**Prompt**
Copy each line of the material beneath that holds the word "panel".

**Provided records**
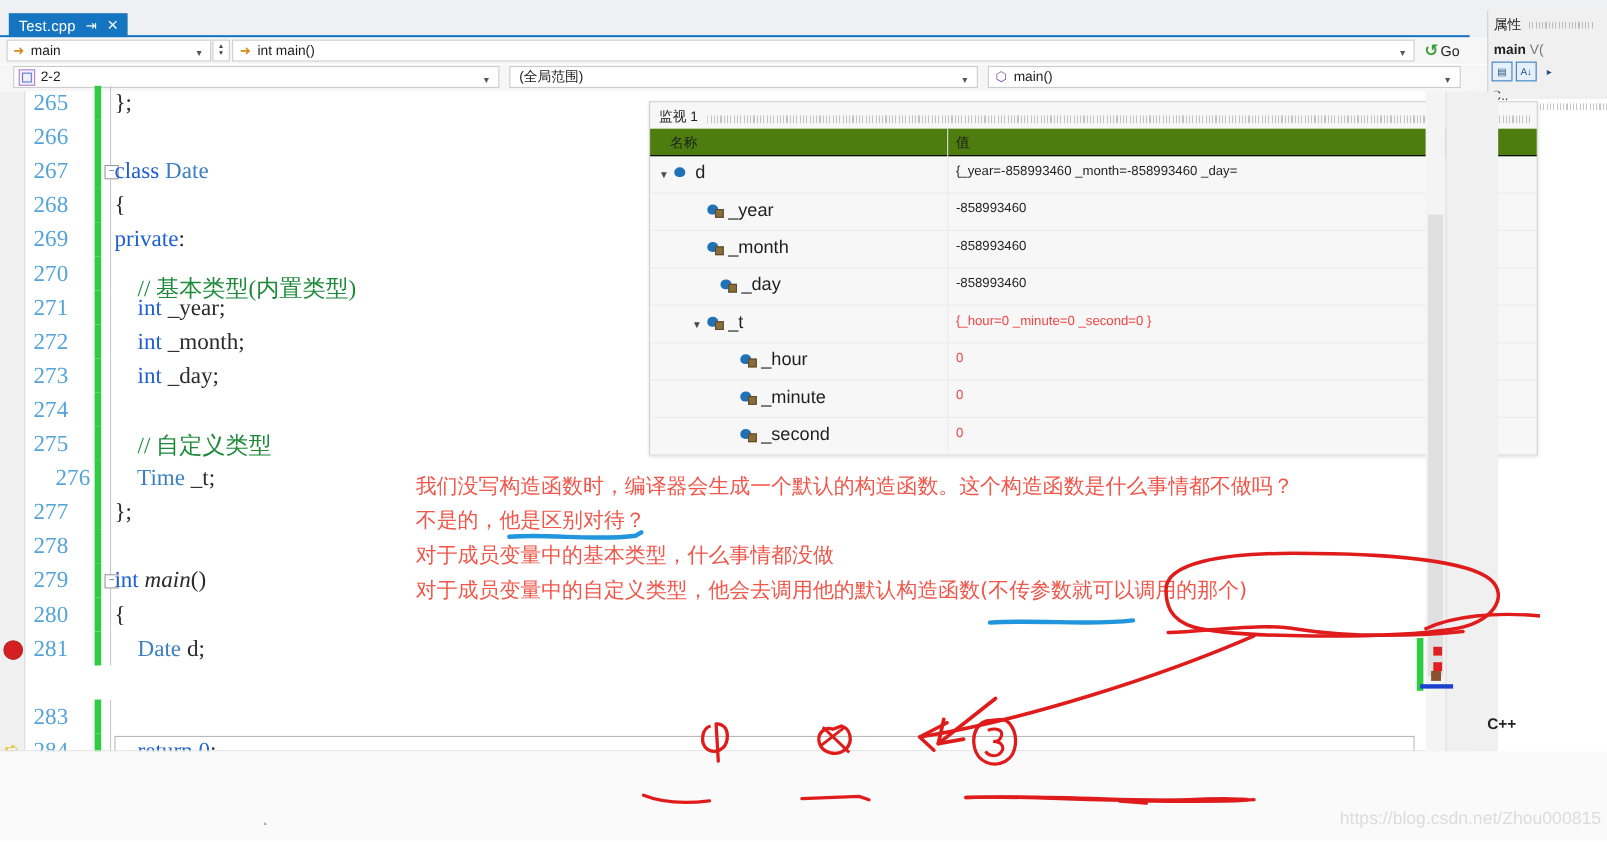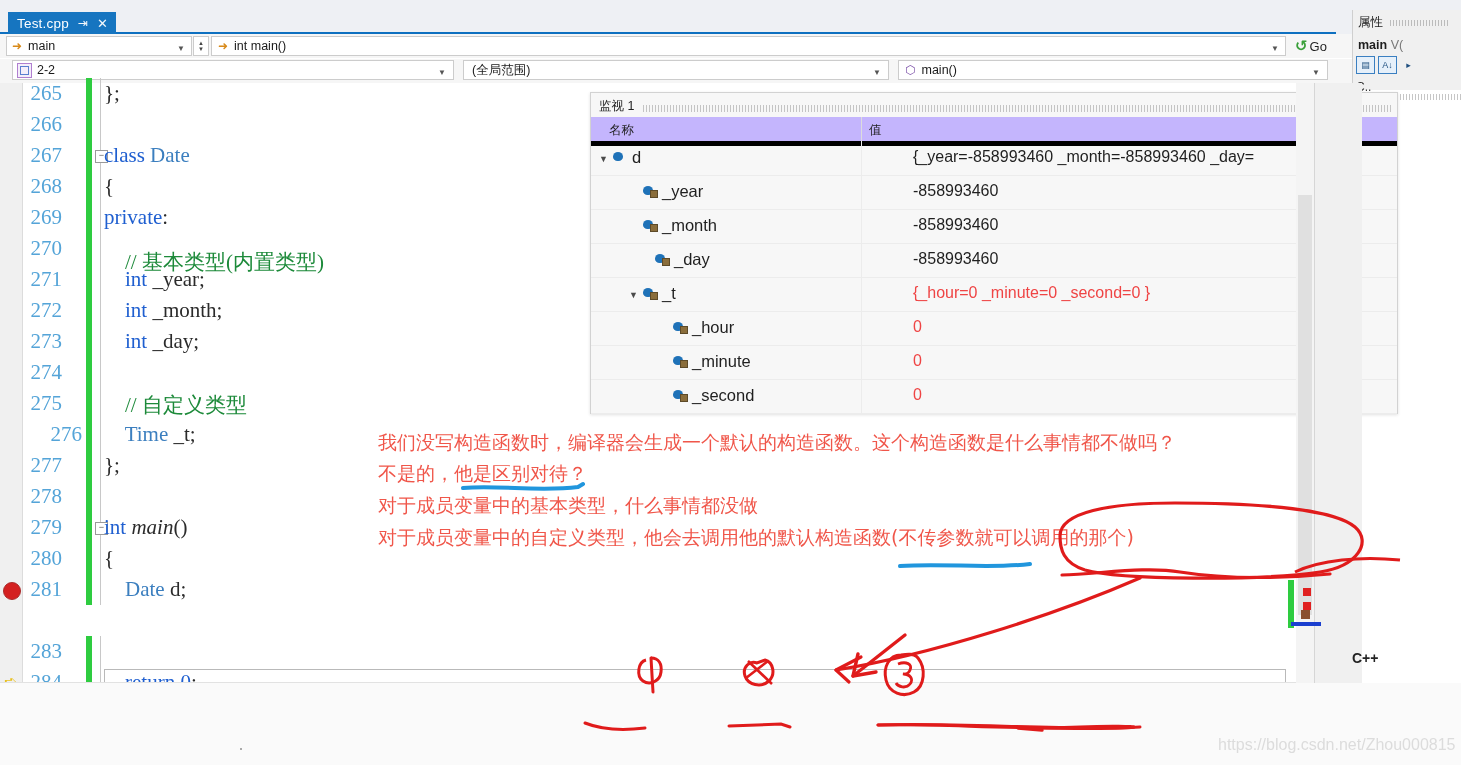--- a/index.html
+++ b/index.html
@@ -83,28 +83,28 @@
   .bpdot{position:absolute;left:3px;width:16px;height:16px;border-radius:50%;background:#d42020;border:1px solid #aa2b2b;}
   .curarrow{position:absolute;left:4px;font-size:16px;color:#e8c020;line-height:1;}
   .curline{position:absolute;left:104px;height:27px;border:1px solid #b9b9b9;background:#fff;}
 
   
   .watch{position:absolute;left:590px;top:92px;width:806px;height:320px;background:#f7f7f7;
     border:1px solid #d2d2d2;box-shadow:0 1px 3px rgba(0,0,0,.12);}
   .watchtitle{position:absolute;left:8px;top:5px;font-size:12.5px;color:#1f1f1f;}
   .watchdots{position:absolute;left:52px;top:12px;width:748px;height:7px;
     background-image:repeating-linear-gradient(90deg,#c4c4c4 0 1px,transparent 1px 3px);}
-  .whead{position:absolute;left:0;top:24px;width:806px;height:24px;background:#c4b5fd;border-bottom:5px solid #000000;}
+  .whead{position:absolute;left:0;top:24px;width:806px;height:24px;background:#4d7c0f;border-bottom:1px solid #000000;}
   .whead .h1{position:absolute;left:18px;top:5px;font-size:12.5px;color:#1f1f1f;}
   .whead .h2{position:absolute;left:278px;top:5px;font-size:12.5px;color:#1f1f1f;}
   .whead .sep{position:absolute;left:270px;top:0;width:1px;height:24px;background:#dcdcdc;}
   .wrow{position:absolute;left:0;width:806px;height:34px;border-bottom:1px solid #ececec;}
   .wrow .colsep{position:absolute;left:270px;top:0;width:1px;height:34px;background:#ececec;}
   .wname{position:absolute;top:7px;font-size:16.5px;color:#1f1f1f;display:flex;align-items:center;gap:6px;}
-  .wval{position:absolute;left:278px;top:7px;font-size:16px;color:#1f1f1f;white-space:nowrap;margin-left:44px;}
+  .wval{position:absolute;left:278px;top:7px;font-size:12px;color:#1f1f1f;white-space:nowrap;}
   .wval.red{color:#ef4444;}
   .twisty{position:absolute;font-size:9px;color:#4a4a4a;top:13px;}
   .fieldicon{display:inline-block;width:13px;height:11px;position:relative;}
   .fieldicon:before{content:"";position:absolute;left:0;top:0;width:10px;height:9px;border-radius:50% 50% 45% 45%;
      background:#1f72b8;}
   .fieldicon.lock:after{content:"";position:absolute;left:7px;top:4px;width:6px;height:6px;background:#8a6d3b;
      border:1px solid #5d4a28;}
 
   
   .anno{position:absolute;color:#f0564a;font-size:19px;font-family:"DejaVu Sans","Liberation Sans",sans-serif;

* * *

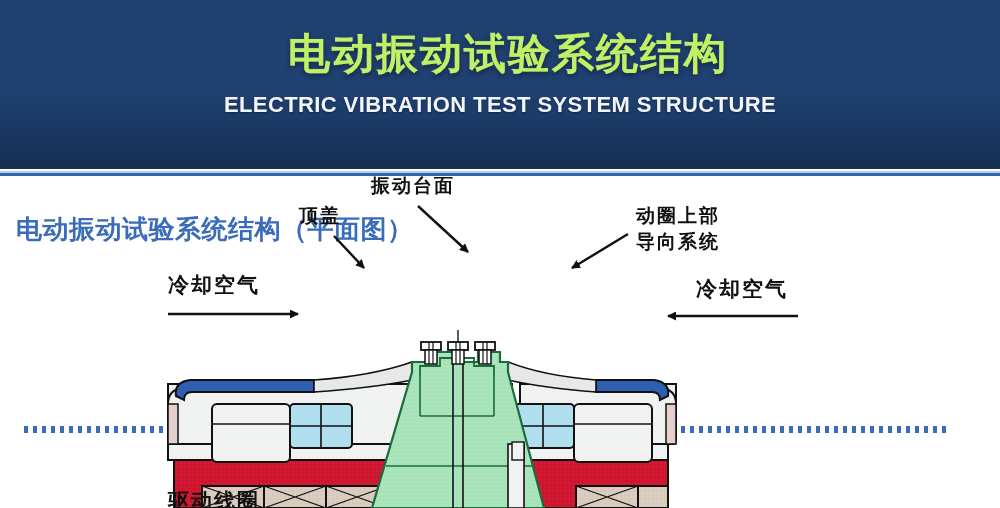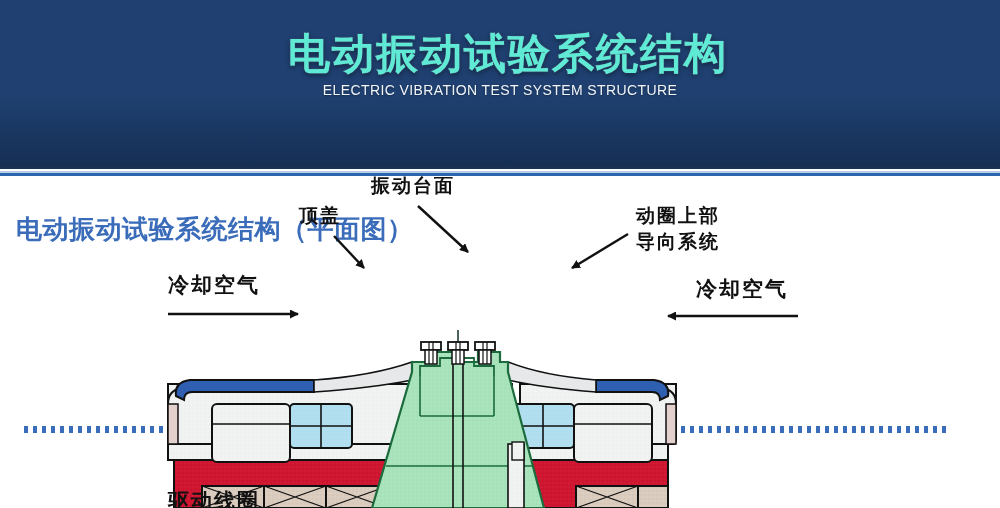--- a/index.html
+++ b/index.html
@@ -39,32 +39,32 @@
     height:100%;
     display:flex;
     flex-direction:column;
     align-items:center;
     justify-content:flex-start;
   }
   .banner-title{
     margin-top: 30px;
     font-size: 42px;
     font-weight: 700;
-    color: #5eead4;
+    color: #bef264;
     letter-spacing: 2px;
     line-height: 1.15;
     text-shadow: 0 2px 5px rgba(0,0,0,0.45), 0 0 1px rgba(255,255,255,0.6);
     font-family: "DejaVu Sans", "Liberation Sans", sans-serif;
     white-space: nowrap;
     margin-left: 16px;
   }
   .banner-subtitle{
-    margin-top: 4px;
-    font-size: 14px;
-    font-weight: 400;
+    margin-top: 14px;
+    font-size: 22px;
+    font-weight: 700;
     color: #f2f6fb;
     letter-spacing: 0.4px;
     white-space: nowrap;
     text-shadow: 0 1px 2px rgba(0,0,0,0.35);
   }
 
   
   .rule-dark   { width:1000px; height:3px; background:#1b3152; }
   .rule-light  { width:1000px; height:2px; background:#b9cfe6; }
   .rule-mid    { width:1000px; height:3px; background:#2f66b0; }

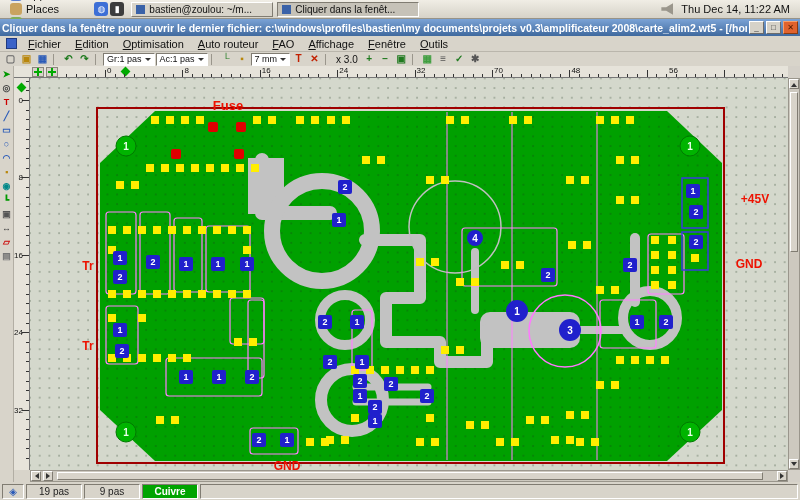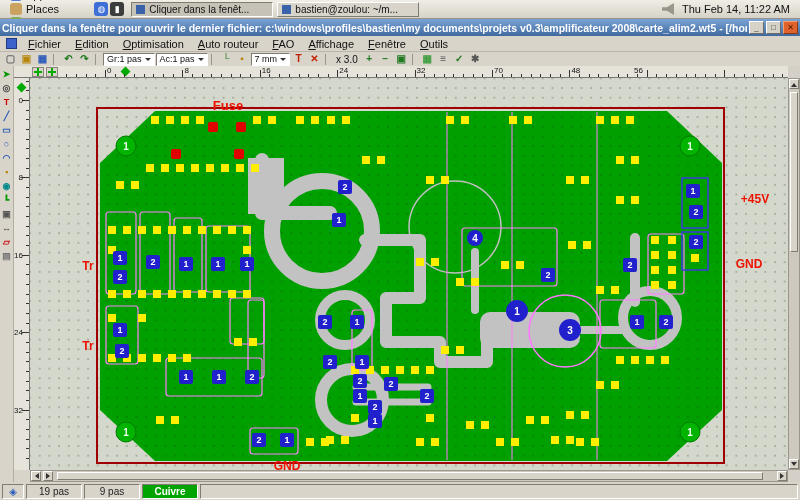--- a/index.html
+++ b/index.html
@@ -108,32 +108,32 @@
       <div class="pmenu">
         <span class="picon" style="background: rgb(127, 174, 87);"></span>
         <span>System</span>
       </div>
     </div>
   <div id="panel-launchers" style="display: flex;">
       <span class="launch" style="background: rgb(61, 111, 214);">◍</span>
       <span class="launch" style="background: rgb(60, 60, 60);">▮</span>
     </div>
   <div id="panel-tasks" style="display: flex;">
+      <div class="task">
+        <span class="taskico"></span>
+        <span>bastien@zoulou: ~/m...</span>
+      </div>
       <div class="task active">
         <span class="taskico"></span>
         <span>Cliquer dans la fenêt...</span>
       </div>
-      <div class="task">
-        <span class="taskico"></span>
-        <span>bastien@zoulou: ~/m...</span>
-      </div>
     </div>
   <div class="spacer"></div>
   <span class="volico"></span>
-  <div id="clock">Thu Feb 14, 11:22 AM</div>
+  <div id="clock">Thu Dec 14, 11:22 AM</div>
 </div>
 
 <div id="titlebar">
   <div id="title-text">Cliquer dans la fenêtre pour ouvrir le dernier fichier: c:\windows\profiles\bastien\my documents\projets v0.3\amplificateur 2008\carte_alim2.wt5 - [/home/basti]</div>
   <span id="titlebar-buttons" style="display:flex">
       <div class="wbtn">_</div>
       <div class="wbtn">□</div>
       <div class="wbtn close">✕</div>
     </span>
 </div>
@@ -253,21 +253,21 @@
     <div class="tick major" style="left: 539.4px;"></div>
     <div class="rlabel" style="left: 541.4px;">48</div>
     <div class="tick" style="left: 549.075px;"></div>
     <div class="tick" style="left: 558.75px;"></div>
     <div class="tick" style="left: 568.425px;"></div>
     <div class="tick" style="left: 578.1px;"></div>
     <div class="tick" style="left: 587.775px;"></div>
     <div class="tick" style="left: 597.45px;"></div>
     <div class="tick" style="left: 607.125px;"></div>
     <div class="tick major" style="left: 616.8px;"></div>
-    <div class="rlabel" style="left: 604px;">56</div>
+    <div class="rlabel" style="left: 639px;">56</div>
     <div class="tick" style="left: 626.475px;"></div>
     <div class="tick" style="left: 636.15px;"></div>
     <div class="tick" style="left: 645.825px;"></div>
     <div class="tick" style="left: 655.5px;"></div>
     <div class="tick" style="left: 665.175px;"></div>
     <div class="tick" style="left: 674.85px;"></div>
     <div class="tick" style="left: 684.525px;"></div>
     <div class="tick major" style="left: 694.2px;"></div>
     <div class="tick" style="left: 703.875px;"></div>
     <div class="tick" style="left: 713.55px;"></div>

**Response to this task**
   <div id="panel-launchers" style="display: flex;">
   <div id="panel-tasks" style="display: flex;">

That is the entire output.